(Source data)
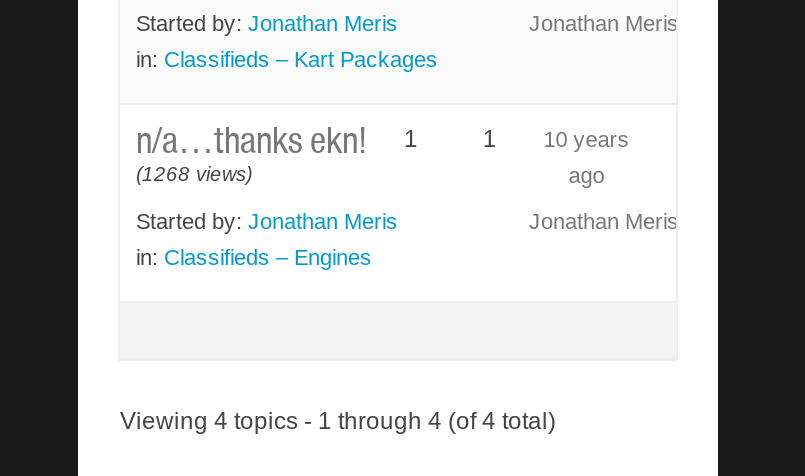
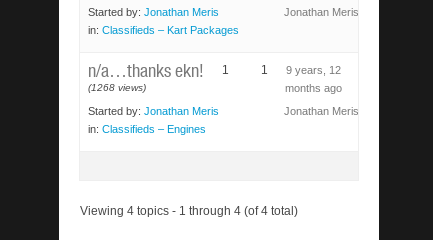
[483,125,630,153] 1 10 years -> [261,63,341,77] 1 9 years, 12
[569,163,605,187] ago -> [285,82,342,94] months ago

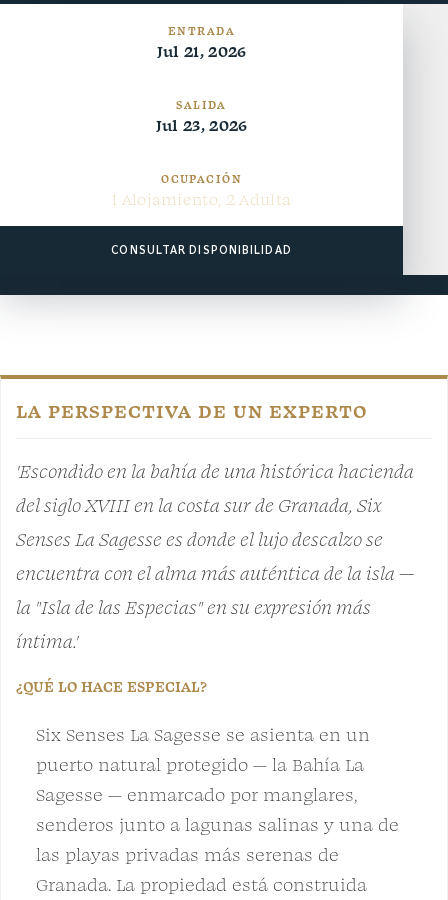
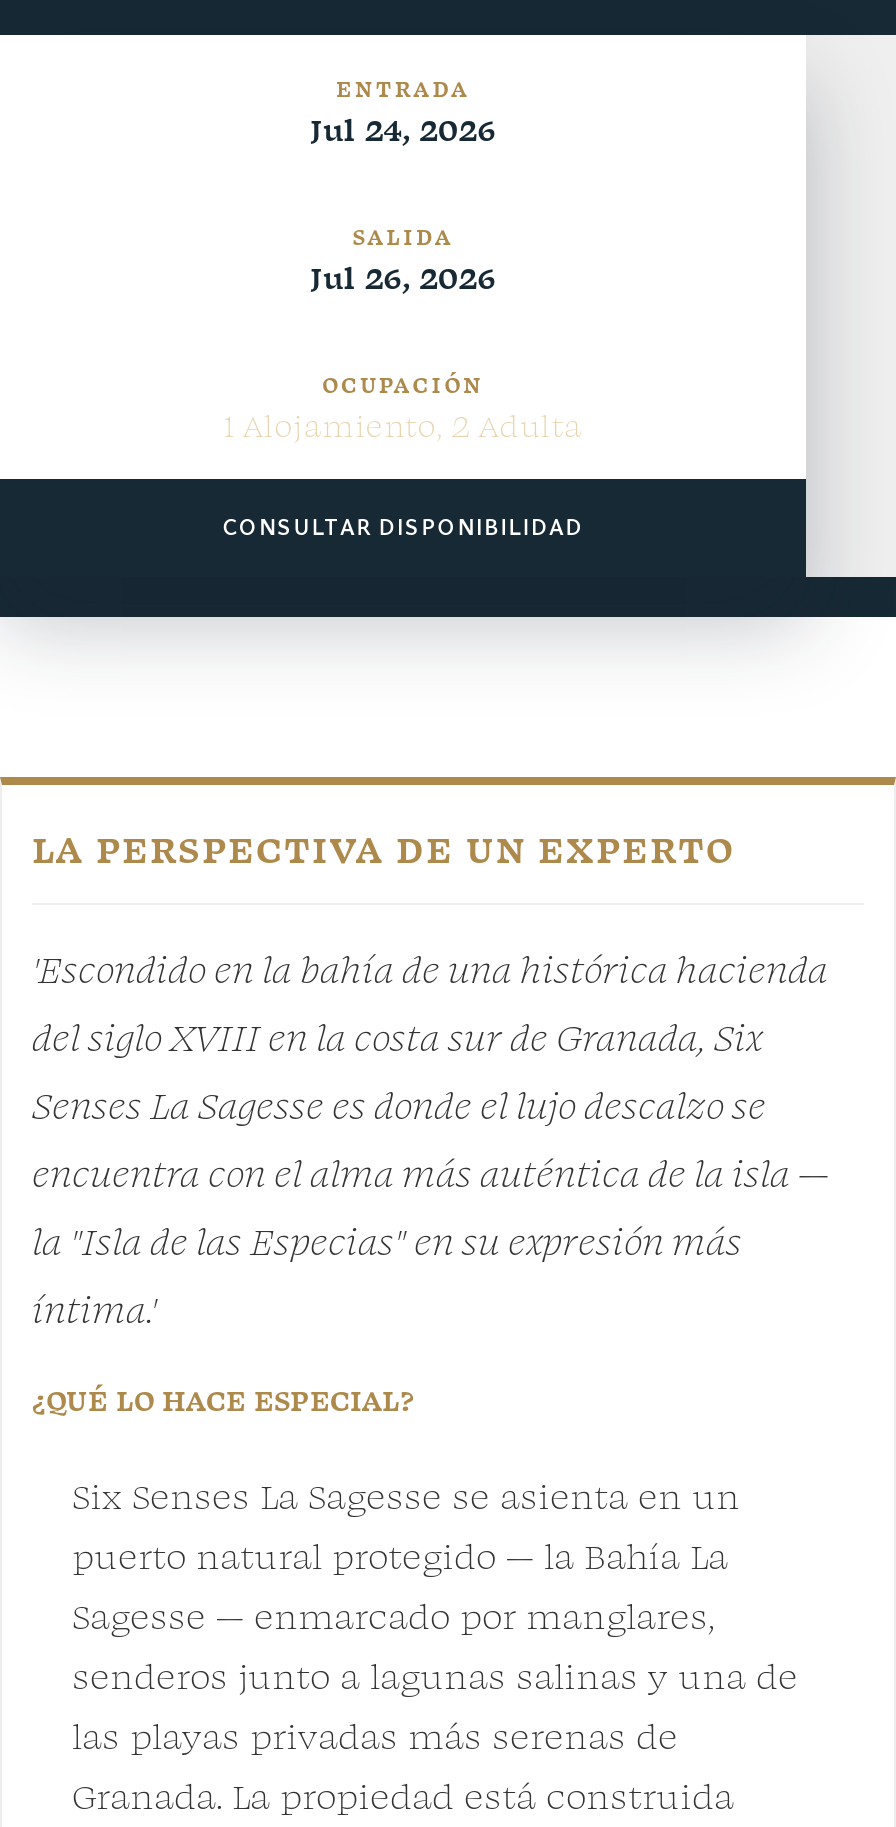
[157,41,246,61] Jul 21, 2026 -> [310,109,496,149] Jul 24, 2026
[156,115,248,135] Jul 23, 2026 -> [310,257,496,297] Jul 26, 2026

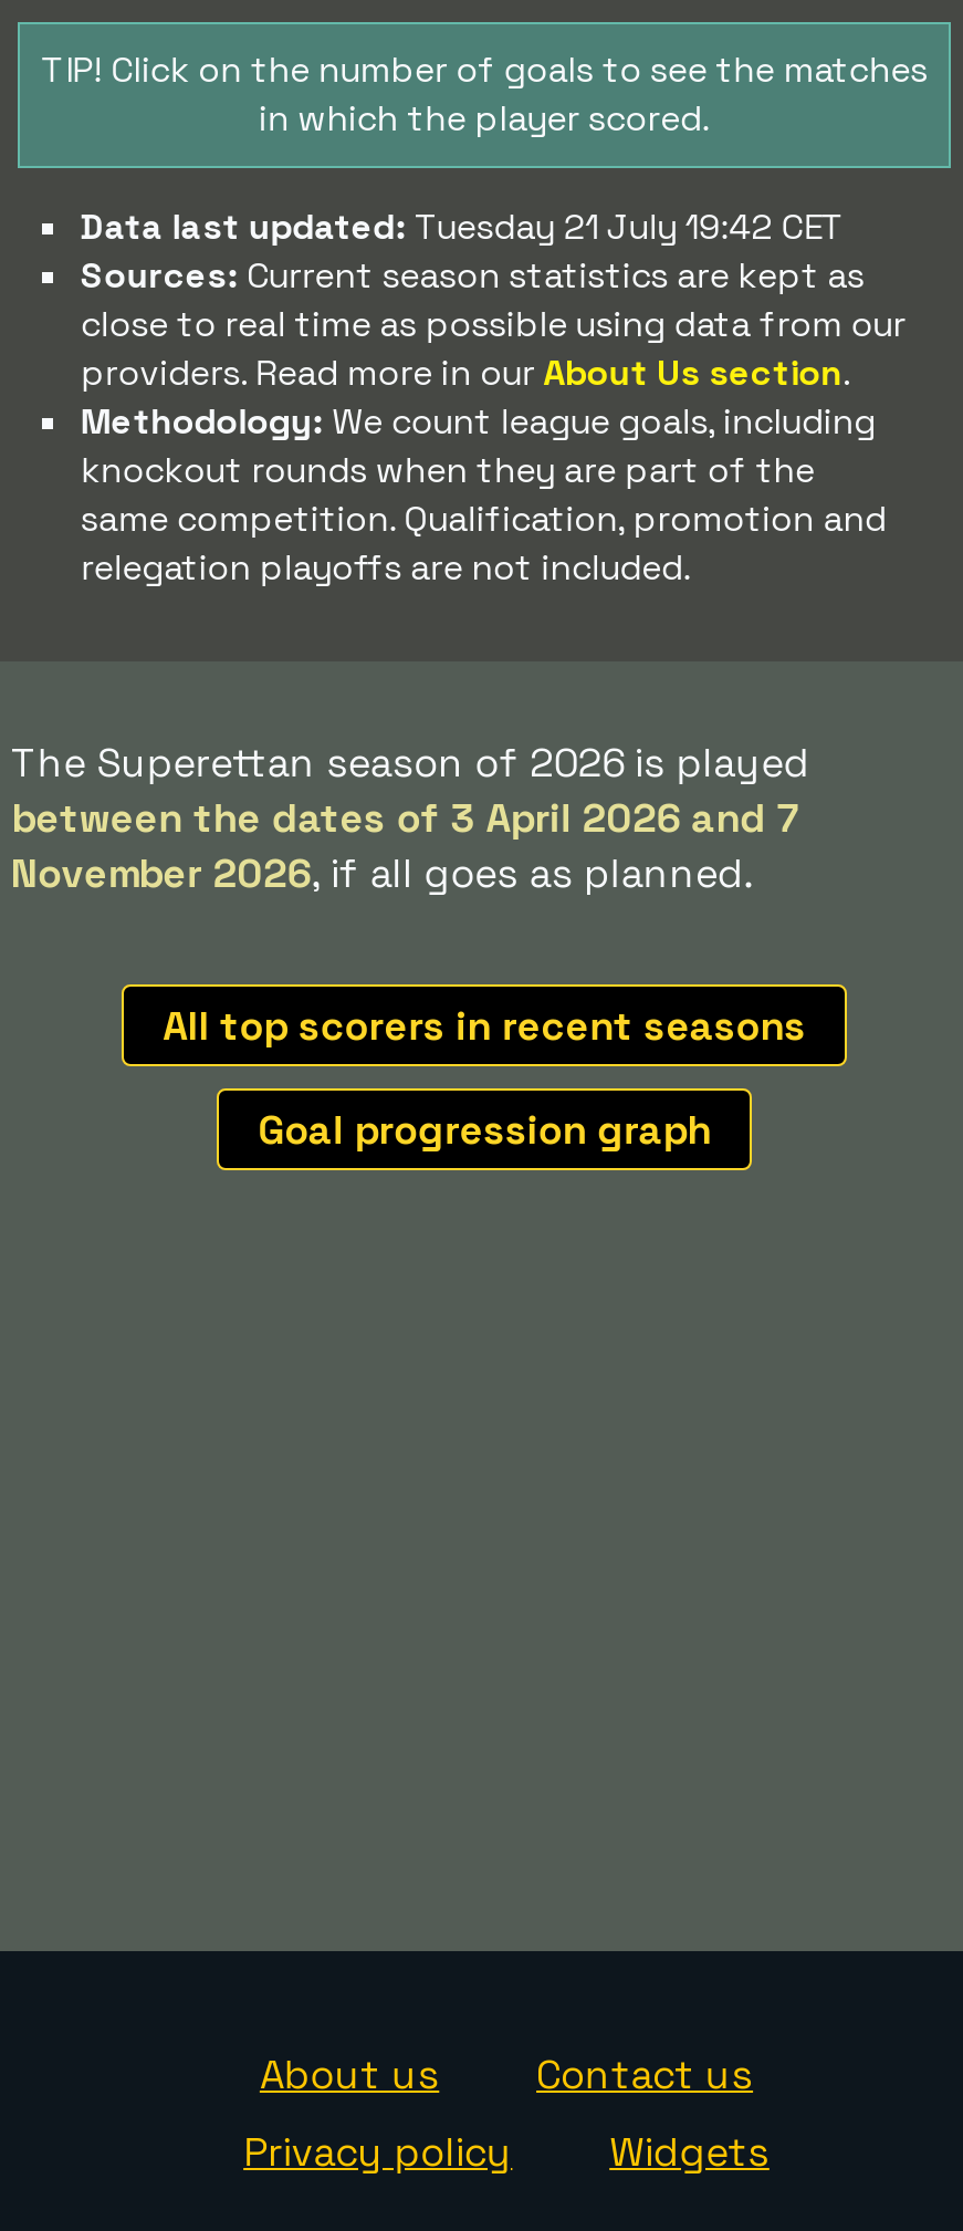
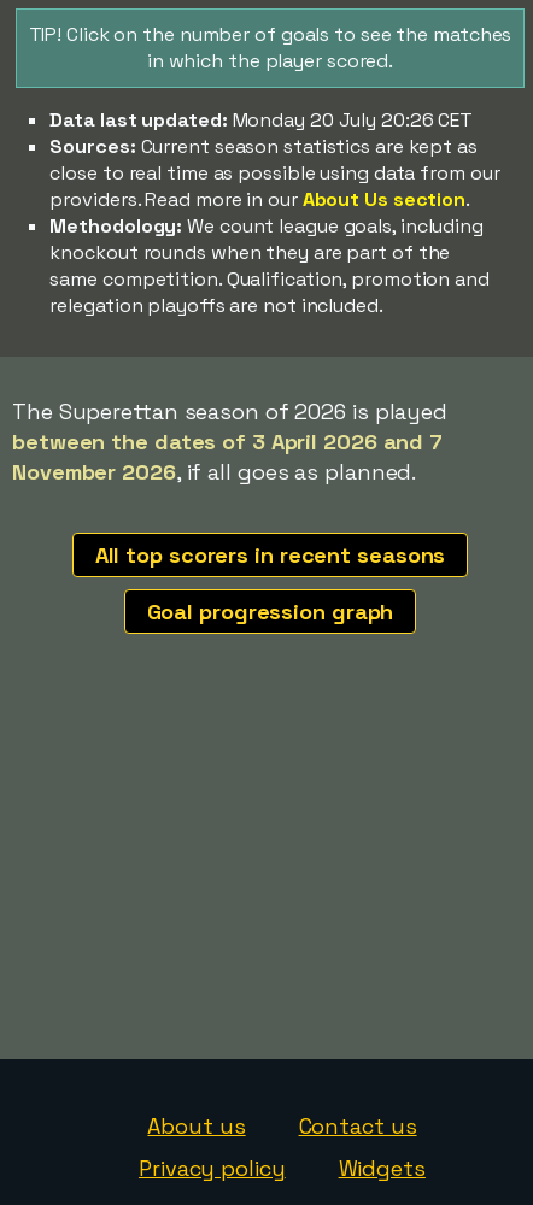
[80,204,845,250] Data last updated: Tuesday 21 July 19:42 CET -> [50,107,473,133] Data last updated: Monday 20 July 20:26 CET

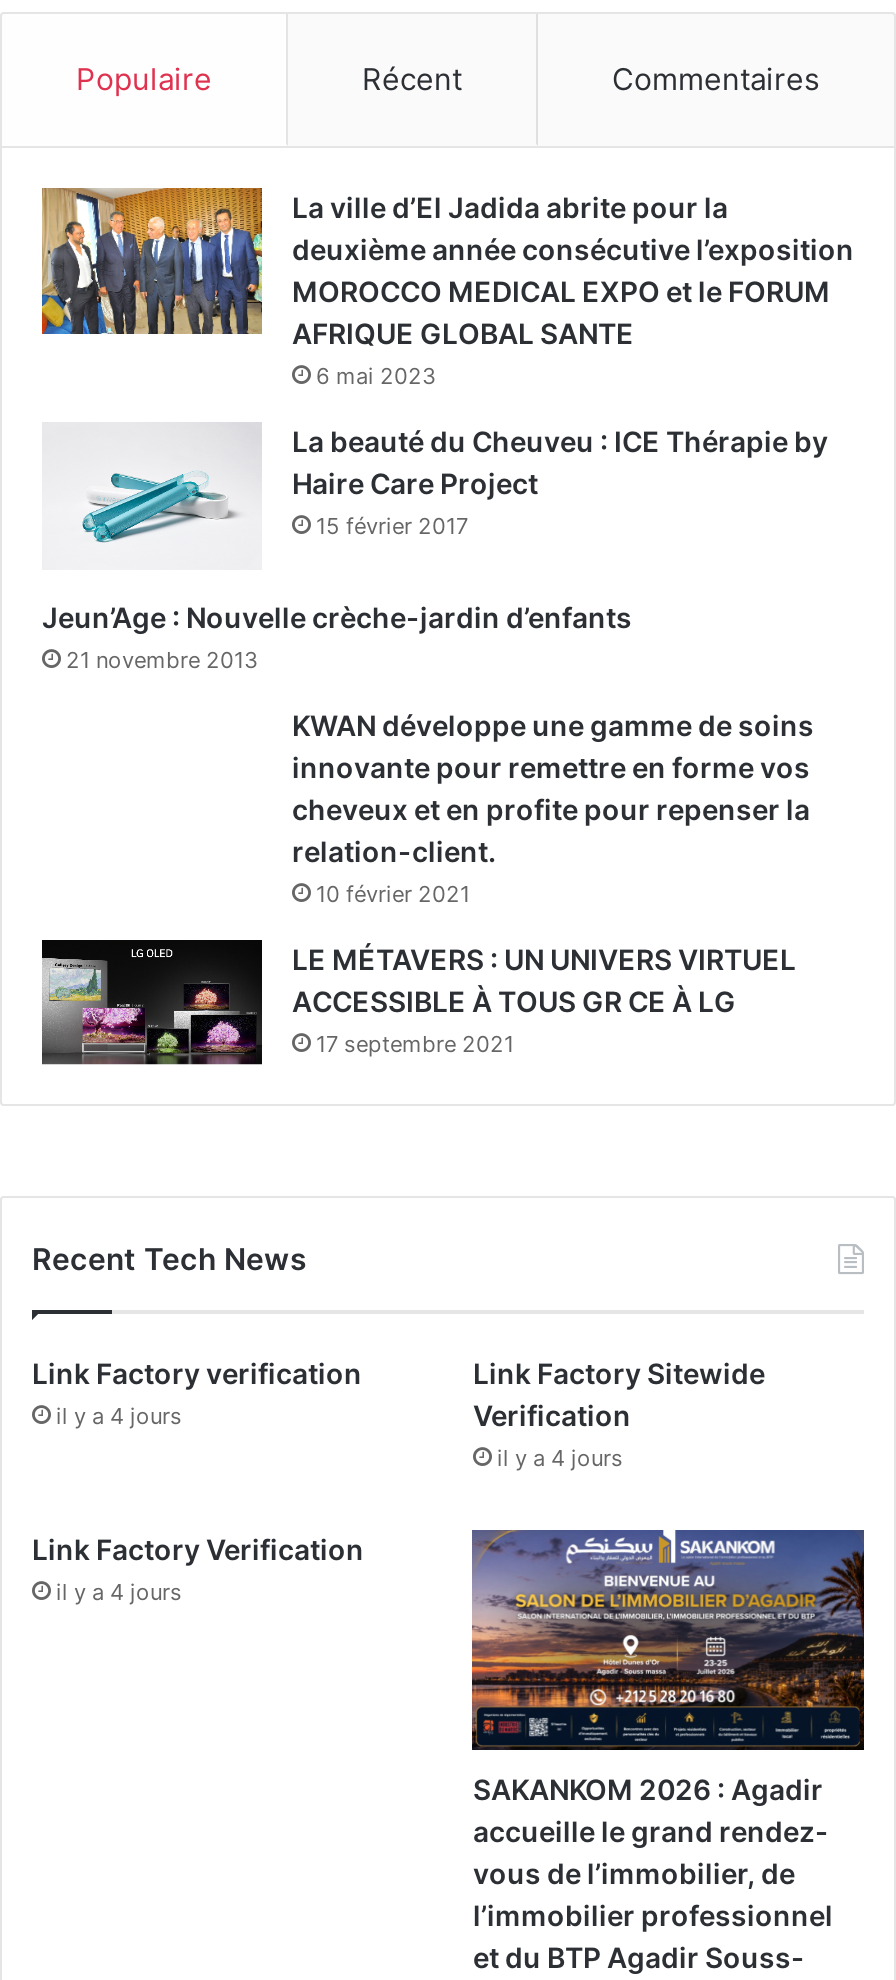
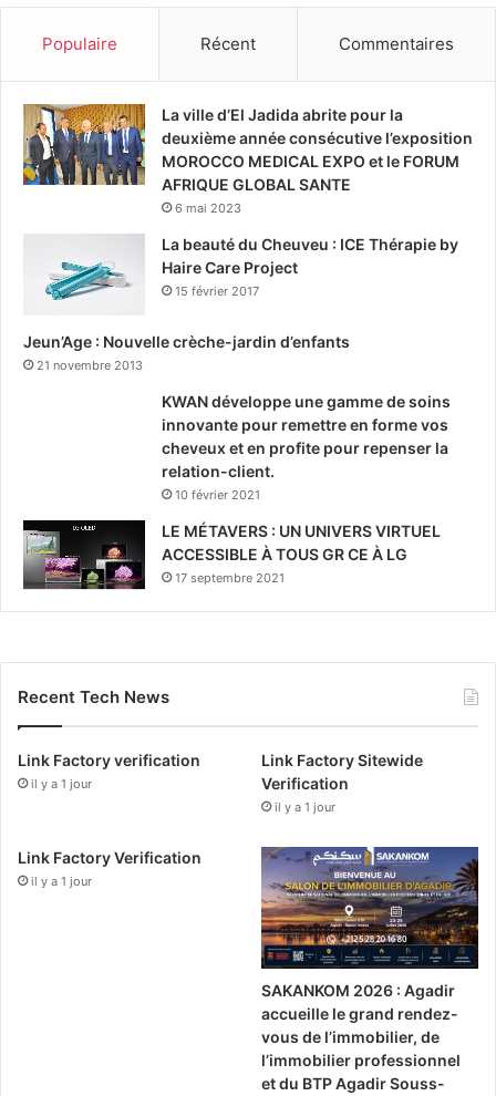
[56,1402,182,1430] il y a 4 jours -> [31,776,92,792] il y a 1 jour
[497,1444,623,1472] il y a 4 jours -> [275,799,336,815] il y a 1 jour
[56,1578,182,1606] il y a 4 jours -> [31,873,92,889] il y a 1 jour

**What the task requires**
Output the entries above verbatim, with no picture included.

**Task result**
[483,125,630,153] 1 10 years -> [261,63,341,77] 1 9 years, 12
[569,163,605,187] ago -> [285,82,342,94] months ago

[157,41,246,61] Jul 21, 2026 -> [310,109,496,149] Jul 24, 2026
[156,115,248,135] Jul 23, 2026 -> [310,257,496,297] Jul 26, 2026

[80,204,845,250] Data last updated: Tuesday 21 July 19:42 CET -> [50,107,473,133] Data last updated: Monday 20 July 20:26 CET

[56,1402,182,1430] il y a 4 jours -> [31,776,92,792] il y a 1 jour
[497,1444,623,1472] il y a 4 jours -> [275,799,336,815] il y a 1 jour
[56,1578,182,1606] il y a 4 jours -> [31,873,92,889] il y a 1 jour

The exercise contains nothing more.